[[ LISTED RECORDS open ]]

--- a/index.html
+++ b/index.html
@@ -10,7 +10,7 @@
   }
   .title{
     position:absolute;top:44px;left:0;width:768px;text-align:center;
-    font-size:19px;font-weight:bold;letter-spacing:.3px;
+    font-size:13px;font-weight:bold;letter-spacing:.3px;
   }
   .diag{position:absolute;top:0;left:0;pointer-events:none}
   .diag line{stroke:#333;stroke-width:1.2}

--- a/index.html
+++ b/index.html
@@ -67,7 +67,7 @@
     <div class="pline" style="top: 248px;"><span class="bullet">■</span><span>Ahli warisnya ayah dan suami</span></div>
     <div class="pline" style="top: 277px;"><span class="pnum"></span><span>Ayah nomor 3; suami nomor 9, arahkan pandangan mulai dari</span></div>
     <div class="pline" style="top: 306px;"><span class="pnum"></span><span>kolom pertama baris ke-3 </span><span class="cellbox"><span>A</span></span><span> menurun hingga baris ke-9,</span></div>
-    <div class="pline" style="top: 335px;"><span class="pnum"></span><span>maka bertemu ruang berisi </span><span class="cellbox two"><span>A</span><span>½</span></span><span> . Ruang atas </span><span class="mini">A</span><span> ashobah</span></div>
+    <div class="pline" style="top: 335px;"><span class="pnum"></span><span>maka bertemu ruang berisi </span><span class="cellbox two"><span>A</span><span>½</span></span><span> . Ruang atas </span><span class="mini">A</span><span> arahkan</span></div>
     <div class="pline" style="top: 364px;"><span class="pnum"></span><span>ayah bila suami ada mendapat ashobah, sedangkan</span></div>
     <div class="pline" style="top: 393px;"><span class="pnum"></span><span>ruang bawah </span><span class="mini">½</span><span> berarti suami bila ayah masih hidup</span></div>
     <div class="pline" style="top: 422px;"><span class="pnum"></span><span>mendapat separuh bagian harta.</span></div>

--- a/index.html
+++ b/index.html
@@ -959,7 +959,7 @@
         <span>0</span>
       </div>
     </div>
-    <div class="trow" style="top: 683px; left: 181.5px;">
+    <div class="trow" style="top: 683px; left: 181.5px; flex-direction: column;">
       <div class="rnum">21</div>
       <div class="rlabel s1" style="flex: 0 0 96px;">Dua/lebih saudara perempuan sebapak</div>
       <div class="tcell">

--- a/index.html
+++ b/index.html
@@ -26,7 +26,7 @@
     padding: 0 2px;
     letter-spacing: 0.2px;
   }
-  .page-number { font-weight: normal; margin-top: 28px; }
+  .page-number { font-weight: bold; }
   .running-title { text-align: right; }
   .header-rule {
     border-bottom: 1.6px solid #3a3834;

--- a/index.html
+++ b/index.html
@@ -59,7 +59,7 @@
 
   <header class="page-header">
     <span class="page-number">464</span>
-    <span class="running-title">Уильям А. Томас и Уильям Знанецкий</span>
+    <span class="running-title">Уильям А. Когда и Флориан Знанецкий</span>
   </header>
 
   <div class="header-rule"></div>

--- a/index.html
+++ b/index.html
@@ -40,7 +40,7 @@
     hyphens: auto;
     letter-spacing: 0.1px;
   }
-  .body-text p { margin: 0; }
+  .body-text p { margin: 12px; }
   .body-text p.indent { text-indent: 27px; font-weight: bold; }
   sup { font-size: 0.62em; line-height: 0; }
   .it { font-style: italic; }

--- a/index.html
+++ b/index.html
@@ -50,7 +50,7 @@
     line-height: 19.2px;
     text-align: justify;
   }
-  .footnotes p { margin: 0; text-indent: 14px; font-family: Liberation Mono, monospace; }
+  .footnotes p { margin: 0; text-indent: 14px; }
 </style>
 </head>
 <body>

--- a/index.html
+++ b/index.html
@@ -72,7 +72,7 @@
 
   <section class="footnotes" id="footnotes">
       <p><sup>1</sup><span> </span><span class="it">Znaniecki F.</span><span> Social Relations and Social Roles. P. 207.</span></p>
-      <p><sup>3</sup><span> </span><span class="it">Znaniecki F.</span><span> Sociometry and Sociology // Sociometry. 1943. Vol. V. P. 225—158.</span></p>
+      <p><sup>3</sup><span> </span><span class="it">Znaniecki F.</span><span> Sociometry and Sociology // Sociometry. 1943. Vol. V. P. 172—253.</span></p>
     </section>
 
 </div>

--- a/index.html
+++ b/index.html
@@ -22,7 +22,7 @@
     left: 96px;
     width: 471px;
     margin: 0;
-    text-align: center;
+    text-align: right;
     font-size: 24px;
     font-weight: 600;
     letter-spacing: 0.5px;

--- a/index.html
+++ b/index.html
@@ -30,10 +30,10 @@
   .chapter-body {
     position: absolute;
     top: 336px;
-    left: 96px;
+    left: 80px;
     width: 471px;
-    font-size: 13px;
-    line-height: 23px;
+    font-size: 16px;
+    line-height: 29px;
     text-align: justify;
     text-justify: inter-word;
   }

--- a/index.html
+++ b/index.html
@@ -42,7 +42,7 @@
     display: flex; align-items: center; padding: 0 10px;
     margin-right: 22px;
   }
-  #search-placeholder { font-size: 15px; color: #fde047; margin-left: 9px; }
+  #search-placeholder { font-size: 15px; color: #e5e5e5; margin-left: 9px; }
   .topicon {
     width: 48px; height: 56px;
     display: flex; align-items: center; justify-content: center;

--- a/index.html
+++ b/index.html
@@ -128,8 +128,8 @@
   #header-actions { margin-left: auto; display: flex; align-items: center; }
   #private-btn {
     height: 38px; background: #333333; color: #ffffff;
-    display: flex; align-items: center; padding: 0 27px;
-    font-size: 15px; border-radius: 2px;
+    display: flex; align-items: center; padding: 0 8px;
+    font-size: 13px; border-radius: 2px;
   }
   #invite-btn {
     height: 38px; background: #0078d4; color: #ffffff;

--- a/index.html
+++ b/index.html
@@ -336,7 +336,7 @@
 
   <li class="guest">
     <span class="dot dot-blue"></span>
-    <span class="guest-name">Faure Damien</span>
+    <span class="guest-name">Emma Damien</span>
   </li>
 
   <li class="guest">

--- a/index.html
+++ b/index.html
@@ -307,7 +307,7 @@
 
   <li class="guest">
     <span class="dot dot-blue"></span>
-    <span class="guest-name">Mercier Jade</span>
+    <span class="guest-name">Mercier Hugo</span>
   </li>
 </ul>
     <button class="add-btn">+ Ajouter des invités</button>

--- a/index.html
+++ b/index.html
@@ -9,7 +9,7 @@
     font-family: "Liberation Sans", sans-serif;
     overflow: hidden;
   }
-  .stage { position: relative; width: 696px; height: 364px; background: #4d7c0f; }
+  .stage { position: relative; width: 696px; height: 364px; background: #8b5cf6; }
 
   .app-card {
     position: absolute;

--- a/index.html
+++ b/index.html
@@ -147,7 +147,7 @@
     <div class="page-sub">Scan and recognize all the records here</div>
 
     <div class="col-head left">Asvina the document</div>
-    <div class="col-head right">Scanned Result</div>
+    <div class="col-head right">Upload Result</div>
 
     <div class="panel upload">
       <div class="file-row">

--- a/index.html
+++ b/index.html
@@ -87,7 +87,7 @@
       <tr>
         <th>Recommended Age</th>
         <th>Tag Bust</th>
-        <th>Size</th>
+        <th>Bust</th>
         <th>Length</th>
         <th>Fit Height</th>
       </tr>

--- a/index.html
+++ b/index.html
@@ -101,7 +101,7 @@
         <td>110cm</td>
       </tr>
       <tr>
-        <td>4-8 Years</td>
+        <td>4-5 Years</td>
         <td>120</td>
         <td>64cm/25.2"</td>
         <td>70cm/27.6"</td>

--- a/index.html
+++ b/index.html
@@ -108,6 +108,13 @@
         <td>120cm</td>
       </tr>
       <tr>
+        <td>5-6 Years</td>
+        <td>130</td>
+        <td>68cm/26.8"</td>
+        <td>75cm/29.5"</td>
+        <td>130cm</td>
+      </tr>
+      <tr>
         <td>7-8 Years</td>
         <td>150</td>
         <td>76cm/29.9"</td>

[[ LISTED RECORDS closed ]]

DIRECTIONS FOR THIS TASK:
Verbatim output is expected for the lines from the start of the data to the line in which "ayah masih hidup</span></div>" appears, both included.

SOLUTION TO THE EXERCISE:
--- a/index.html
+++ b/index.html
@@ -10,7 +10,7 @@
   }
   .title{
     position:absolute;top:44px;left:0;width:768px;text-align:center;
-    font-size:19px;font-weight:bold;letter-spacing:.3px;
+    font-size:13px;font-weight:bold;letter-spacing:.3px;
   }
   .diag{position:absolute;top:0;left:0;pointer-events:none}
   .diag line{stroke:#333;stroke-width:1.2}

--- a/index.html
+++ b/index.html
@@ -67,7 +67,7 @@
     <div class="pline" style="top: 248px;"><span class="bullet">■</span><span>Ahli warisnya ayah dan suami</span></div>
     <div class="pline" style="top: 277px;"><span class="pnum"></span><span>Ayah nomor 3; suami nomor 9, arahkan pandangan mulai dari</span></div>
     <div class="pline" style="top: 306px;"><span class="pnum"></span><span>kolom pertama baris ke-3 </span><span class="cellbox"><span>A</span></span><span> menurun hingga baris ke-9,</span></div>
-    <div class="pline" style="top: 335px;"><span class="pnum"></span><span>maka bertemu ruang berisi </span><span class="cellbox two"><span>A</span><span>½</span></span><span> . Ruang atas </span><span class="mini">A</span><span> ashobah</span></div>
+    <div class="pline" style="top: 335px;"><span class="pnum"></span><span>maka bertemu ruang berisi </span><span class="cellbox two"><span>A</span><span>½</span></span><span> . Ruang atas </span><span class="mini">A</span><span> arahkan</span></div>
     <div class="pline" style="top: 364px;"><span class="pnum"></span><span>ayah bila suami ada mendapat ashobah, sedangkan</span></div>
     <div class="pline" style="top: 393px;"><span class="pnum"></span><span>ruang bawah </span><span class="mini">½</span><span> berarti suami bila ayah masih hidup</span></div>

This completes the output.